# Computation on NumPy Arrays: Universal Functions

Up until now, we have been discussing some of the basic nuts and bolts of NumPy. In the next few chapters, we will dive into the reasons that NumPy is so important in the Python data science world: namely, because it provides an easy and flexible interface to optimize computation with arrays of data.

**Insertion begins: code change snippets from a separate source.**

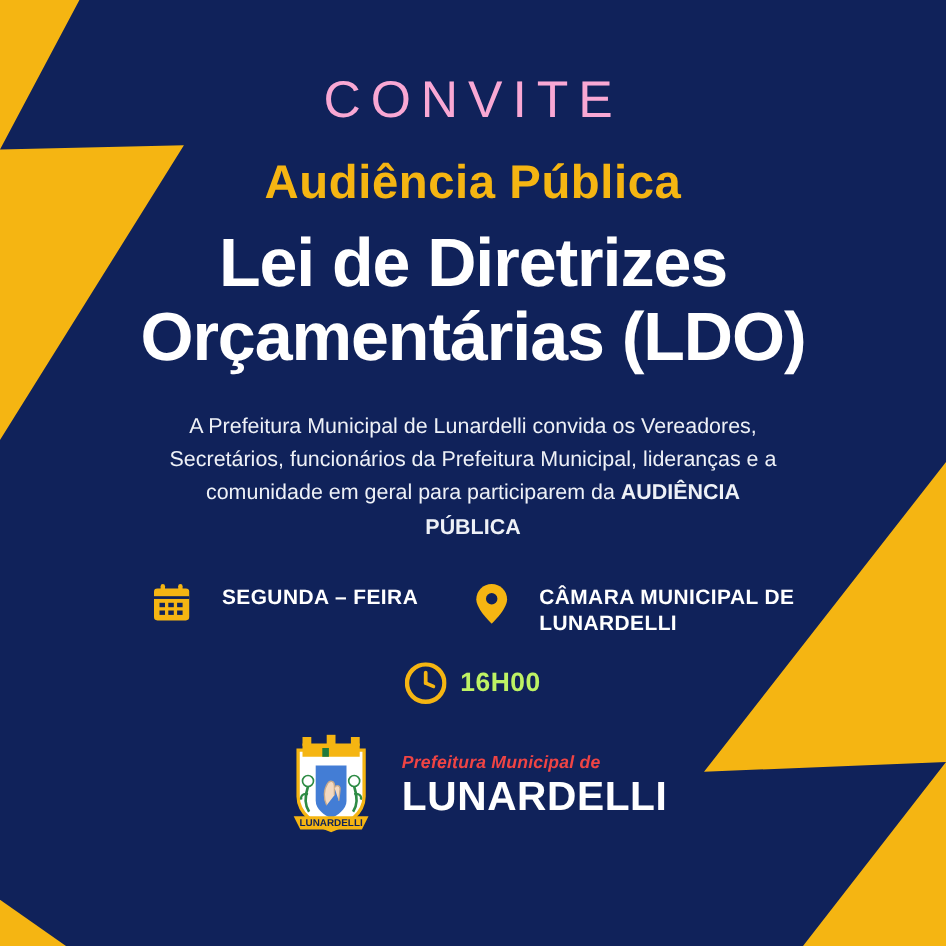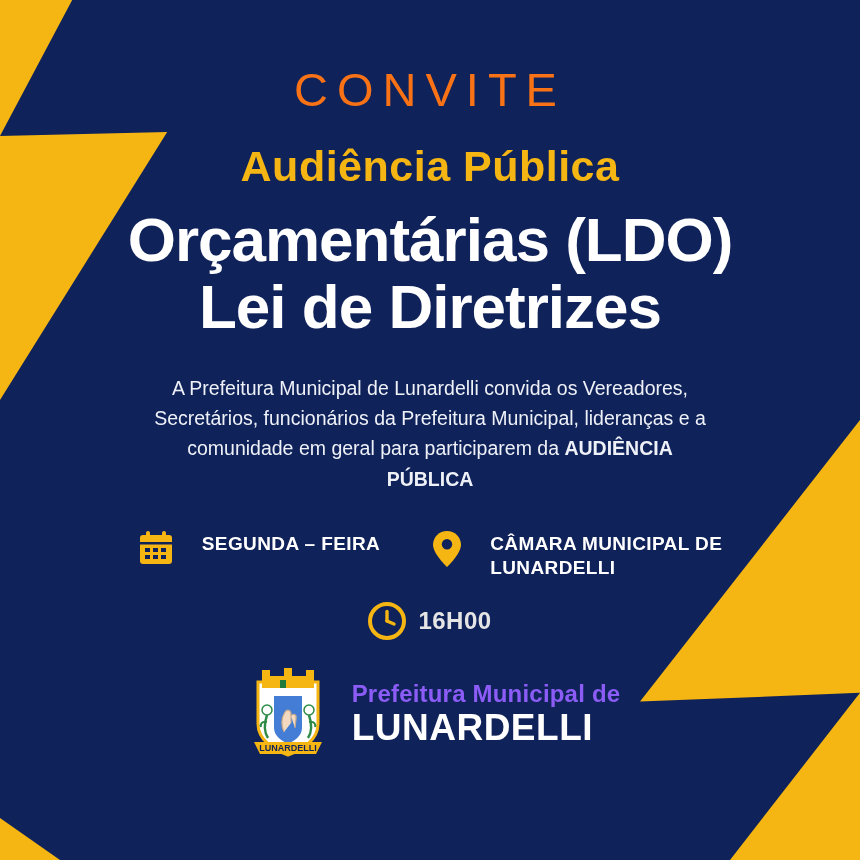--- a/index.html
+++ b/index.html
@@ -61,7 +61,7 @@
 
   .convite {
     margin-top: 62px;
-    color: #f97316;
+    color: #f9a8d4;
     font-size: 47px;
     letter-spacing: 9px;
     font-weight: 300;

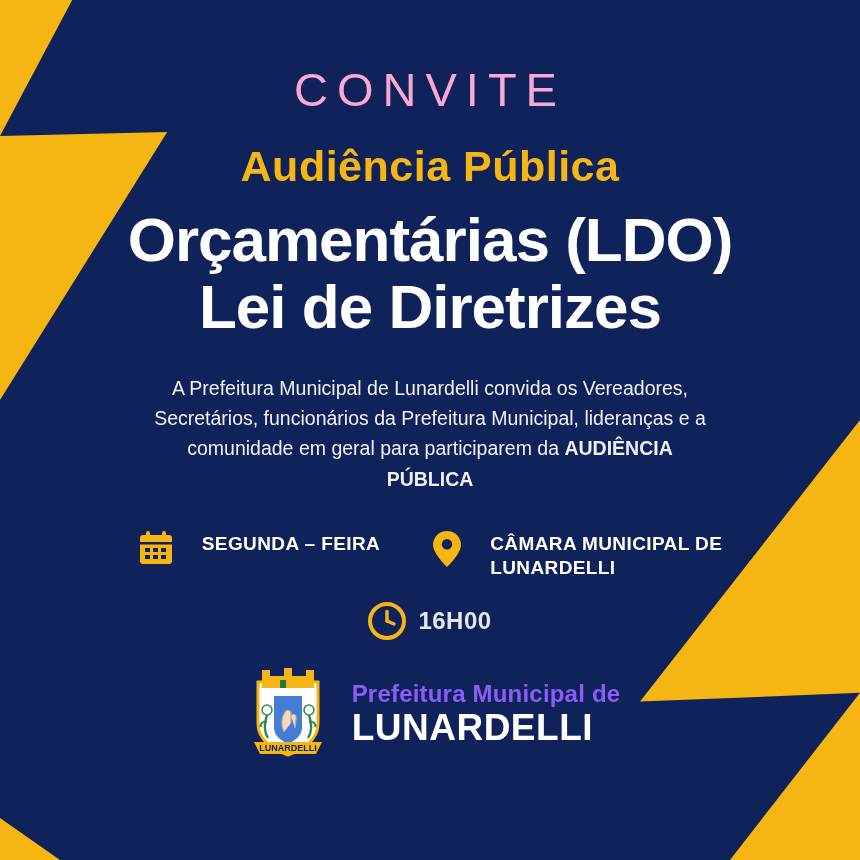--- a/index.html
+++ b/index.html
@@ -202,8 +202,8 @@
     <div class="audiencia">Audiência Pública</div>
 
     <div class="title-main">
+      <div>Lei de Diretrizes</div>
       <div>Orçamentárias (LDO)</div>
-      <div>Lei de Diretrizes</div>
     </div>
 
 

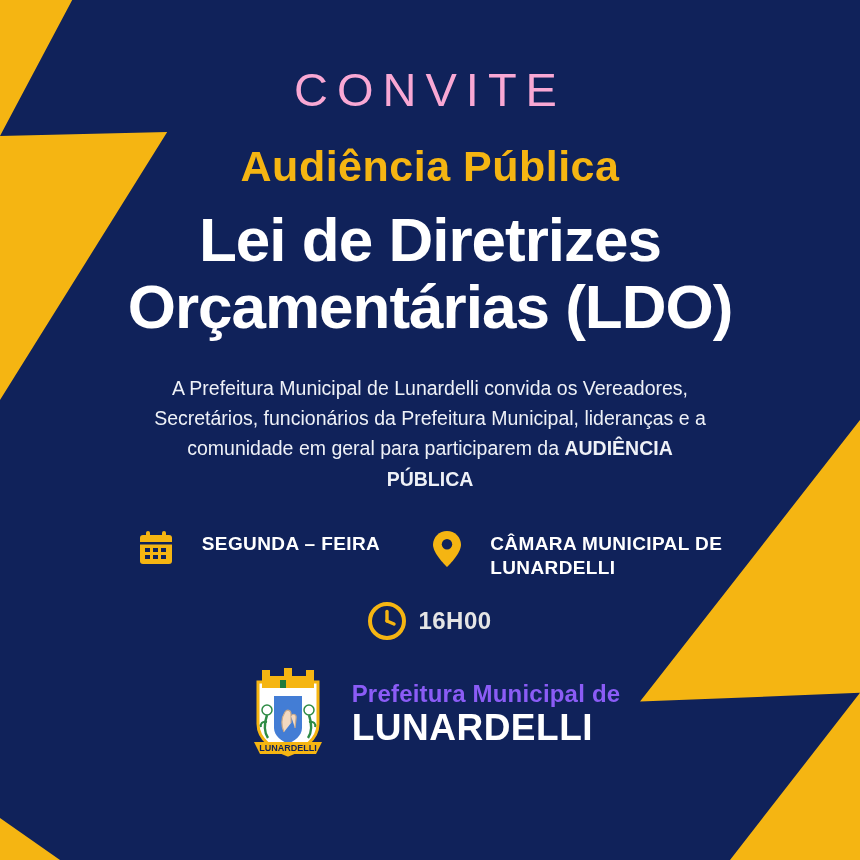--- a/index.html
+++ b/index.html
@@ -140,7 +140,7 @@
     gap: 12px;
   }
   .time-text {
-    color: #e5e5e5;
+    color: #bef264;
     font-size: 24px;
     font-weight: bold;
     letter-spacing: 0.5px;

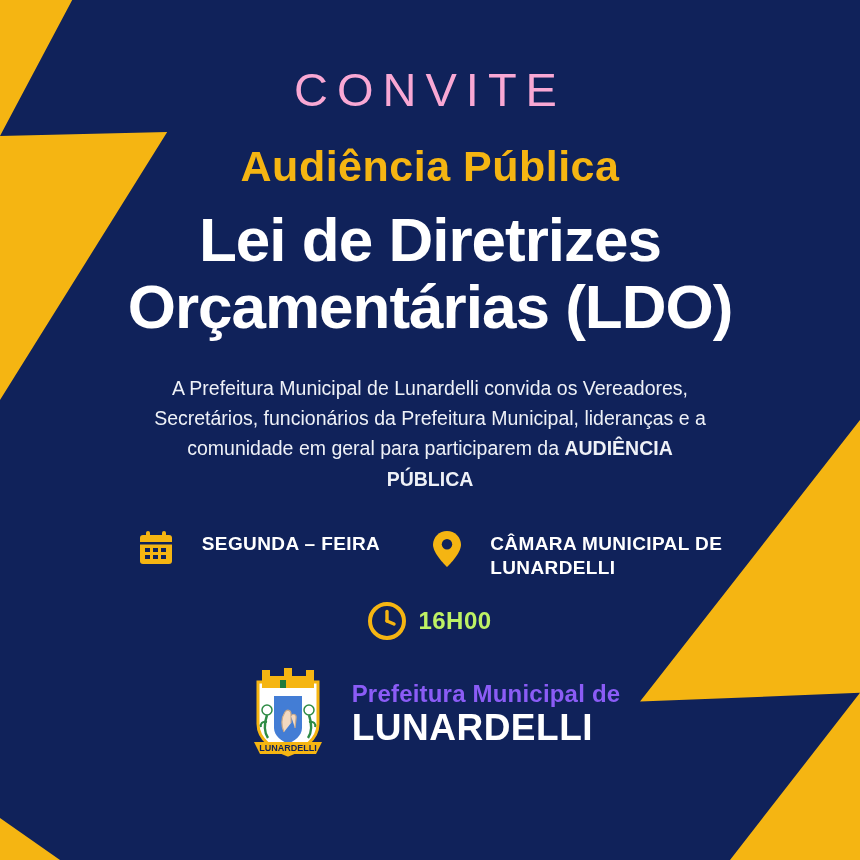--- a/index.html
+++ b/index.html
@@ -173,10 +173,11 @@
     line-height: 1;
   }
   .brand-top {
-    color: #8b5cf6;
-    font-size: 24px;
+    color: #ef4444;
+    font-size: 16px;
     font-weight: bold;
     letter-spacing: 0.2px;
+    font-style: italic;
   }
   .brand-bottom {
     color: #ffffff;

Computation on NumPy arrays can be very fast, or it can be very slow.
The key to making it fast is to use vectorized operations, generally implemented through NumPy's *universal functions* (ufuncs).
This chapter motivates the need for NumPy's ufuncs, which can be used to make repeated calculations on array elements much more efficient.
It then introduces many of the most common and useful arithmetic ufuncs available in the NumPy package.

## The Slowness of Loops

Python's default implementation (known as CPython) does some operations very slowly.
This is partly due to the dynamic, interpreted nature of the language; types are flexible, so sequences of operations cannot be compiled down to efficient machine code as in languages like C and Fortran.
Recently there have been various attempts to address this weakness: well-known examples are the [PyPy project](http://pypy.org/), a just-in-time compiled implementation of Python; the [Cython project](http://cython.org), which converts Python code to compilable C code; and the [Numba project](http://numba.pydata.org/), which converts snippets of Python code to fast LLVM bytecode.
Each of these has its strengths and weaknesses, but it is safe to say that none of the three approaches has yet surpassed the reach and popularity of the standard CPython engine.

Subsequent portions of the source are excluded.